Qu’on en juge : 24% de lymphocytes en plus dans le groupe OGM que dans le groupe contrôle. Un taux de lymphocytes variant de 4200 à 10900 dans le groupe contrôle, de 7000 à 11400 dans le groupe OGM (le fameux décalage vers le haut, et le « pas de points en bas » remarqués immédiatement par les journalistes (remarquons de plus que, s’il y a un groupe avec des rats isolés qui faussent la moyenne, c’est bien le groupe contrôle, pas l’autre).
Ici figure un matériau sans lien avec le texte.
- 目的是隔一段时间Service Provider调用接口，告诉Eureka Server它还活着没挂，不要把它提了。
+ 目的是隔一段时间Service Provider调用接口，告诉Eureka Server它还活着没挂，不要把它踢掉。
Avec de tels résultats, n’importe quel scientifique sérieux ne peut prendre qu’une décision : faire des tests plus approfondis, et peut-être plus adaptés aussi.
A ce niveau, bien sûr, les anti-OGM sincères ne peuvent que remercier Marc Fellous : cet homme a fait plus en deux ou trois interview pour leur cause que des années de combat acharné (c’est lui qui répond aux journalistes de Canal + dans le fameux reportage qui a fait récemment le tour du web). D’ailleurs, je le remercie personnellement : c’est lui qui m’a incité à approfondir une question sur laquelle je ne m’étais pas trop penché jusque-là. Mais qui me laisse plus que jamais dubitatif : les OGM sont-ils plus dangereux pour la santé, pour l’environnement, ou pour la démocratie ?
Bah voyons.
Mais qui vous empêche de vous renseigner suffisamment bien pour pouvoir vous aussi prétendre à une compréhension du sujet ?
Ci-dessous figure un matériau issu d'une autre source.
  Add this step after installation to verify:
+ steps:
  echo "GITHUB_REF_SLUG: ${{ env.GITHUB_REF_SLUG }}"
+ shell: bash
La faute à qui si seule une poignée d’experts est capable de fournir un travail complet sur le sujet ? A eux, qui ont fait parti des rares personnes ayant eu le courage d’y consacrer de nombreuses heures par semaine ?!?
Bonjour,
Oui, faisons confiance aux « experts », c’est bien ce que dit M. Fellous…
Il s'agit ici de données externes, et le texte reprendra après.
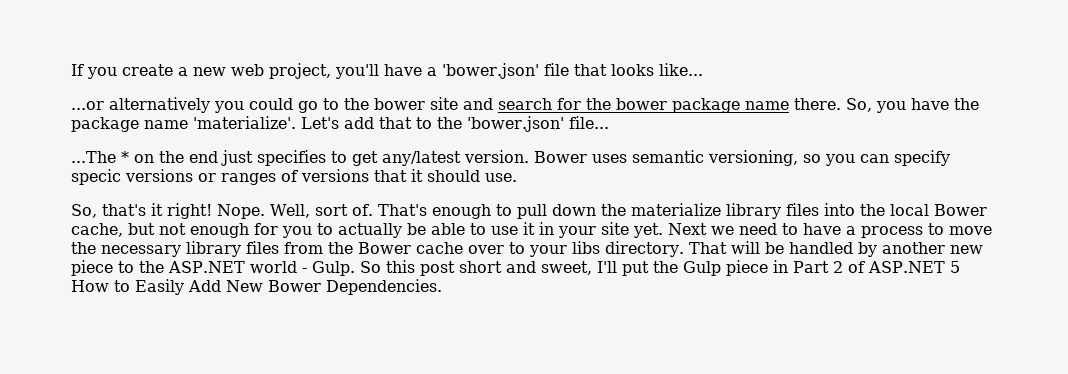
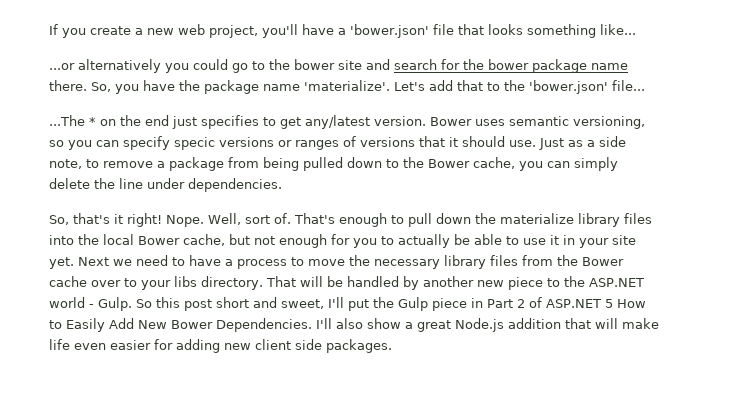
- If you create a new web project, you'll have a 'bower.json' file that looks like...
+ If you create a new web project, you'll have a 'bower.json' file that looks something like...
+ Just as a side note, to remove a package from being pulled down to the Bower cache, you can simply delete the line under dependencies.
+ I'll also show a great Node.js addition that will make life even easier for adding new client side packages.

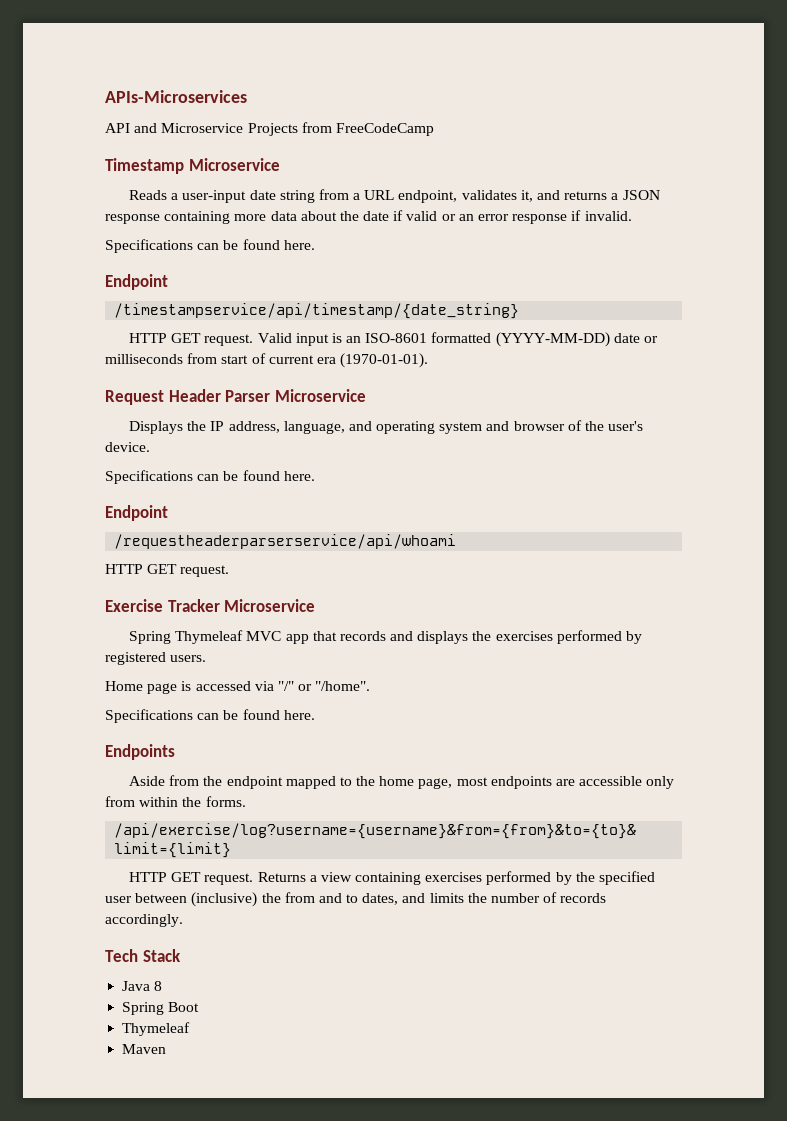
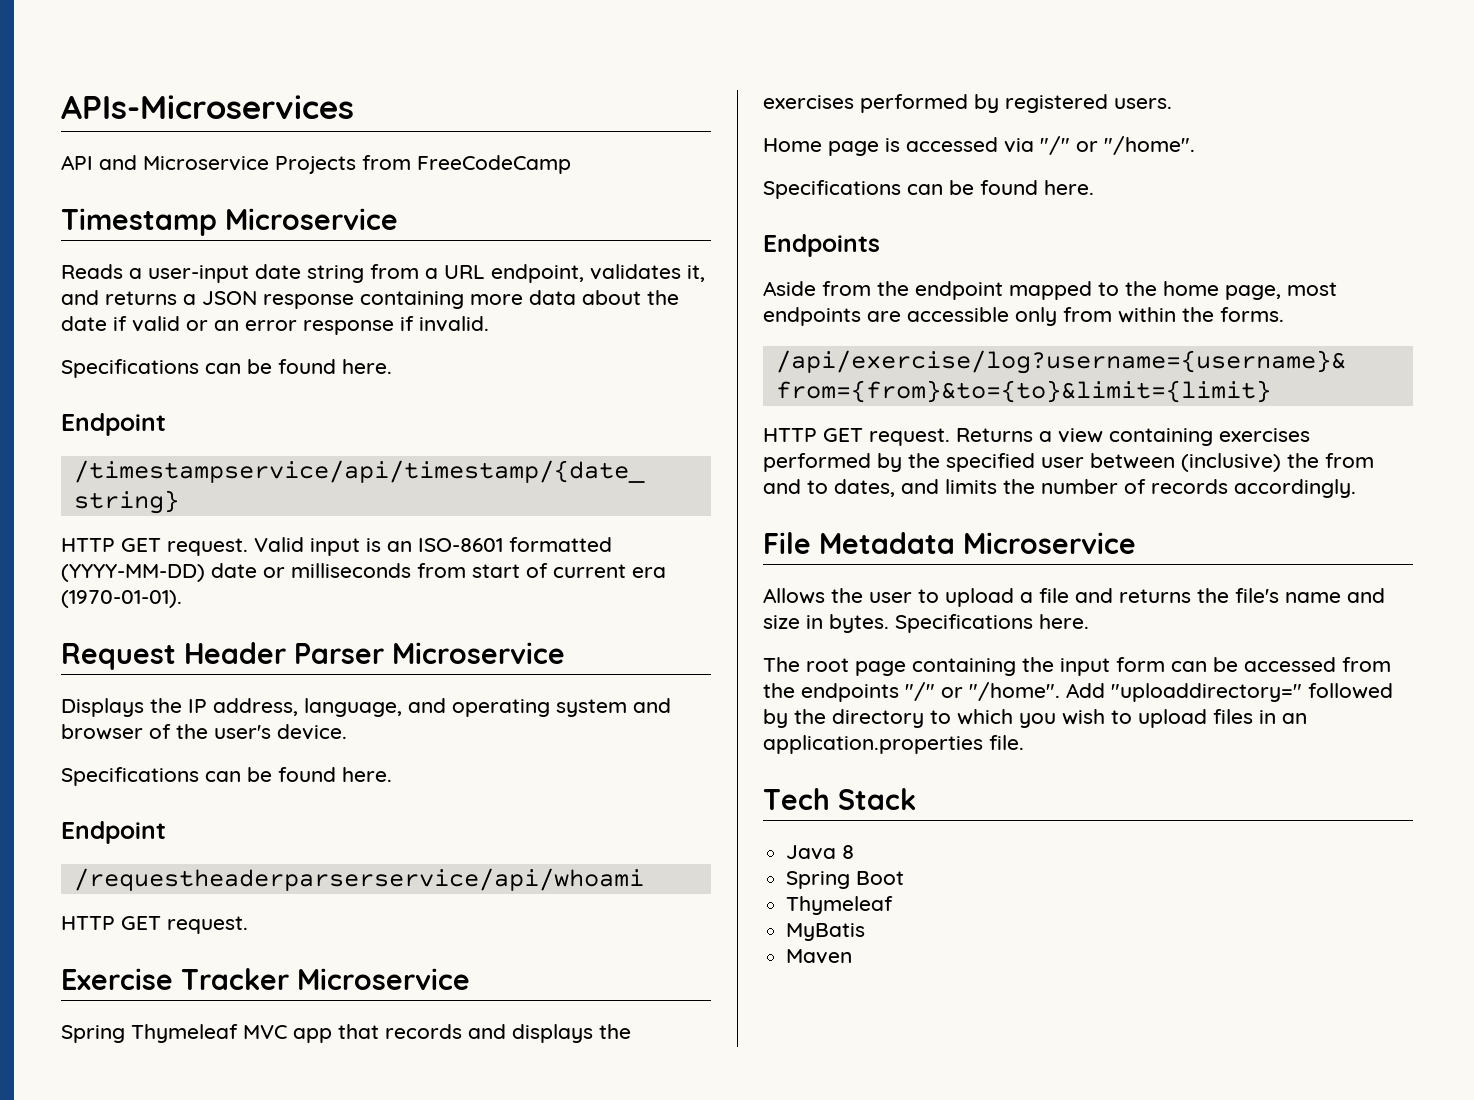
+ File Metadata Microservice
+ Allows the user to upload a file and returns the file's name and size in bytes. Specifications here.
+ The root page containing the input form can be accessed from the endpoints "/" or "/home". Add "uploaddirectory=" followed by the directory to which you wish to upload files in an application.properties file.
+ MyBatis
Et arrêtons, nous simples citoyens ignorants de la science profonde (qu’elle soit statistique, biologique, ou économique, par exemple), de vouloir mettre notre nez dans ces questions qui nous dépassent forcément !
C’est que c’est très compliqué, voyez-vous, alors il n’est pas possible à l’homme de la rue (moi par exemple), de prétendre y comprendre quelque chose, et donc encore moins de prétendre participer aux débats, et donc encore moins de prétendre participer à la prise de décision !
En bref, je n’ai plus qu’à mettre ma carte d’électeur à la poubelle, et laisser les « experts » décider à ma place.
Merci pour ce genre de conseil précieux !
Voilà le visage du scientisme technocratique par excellence 🙂
ah, j’oubliais, si les résultats de seulements 9 rats ont été représentés, c’est parceque si on les représente tous on ne voit plus rien sur le graphe.
Pour ceux qui veulent les données sur l’ensemble des rats, il suffit d’aller voir le rapport.
très amateur cet article ; il y a pas mal d’incompréhensions qui relèvent de bases de statistiques.
Pour faire simple, je vais schématiser largement.
Ce genre d’examen se passe comme vos analyses de sang ; pour chaque variable sur ces rats, on a un minimum normal, un maximum normal et une moyenne.
Concrètement, on compare le lot nourri aux OGM, et le lot témoins.
Il se trouve que pour une variable, on a trouvé une différence significative entre le lot OGM et le lot témoins.
Mais malgrès cette différence, la valeur de cette variable reste comprise entre les minimas et maximas observés, cad qu’on a naturellement chez les rats de labo des résultats de cet ordre.
Cela signifie que les rats n’étaient pas significativement malade.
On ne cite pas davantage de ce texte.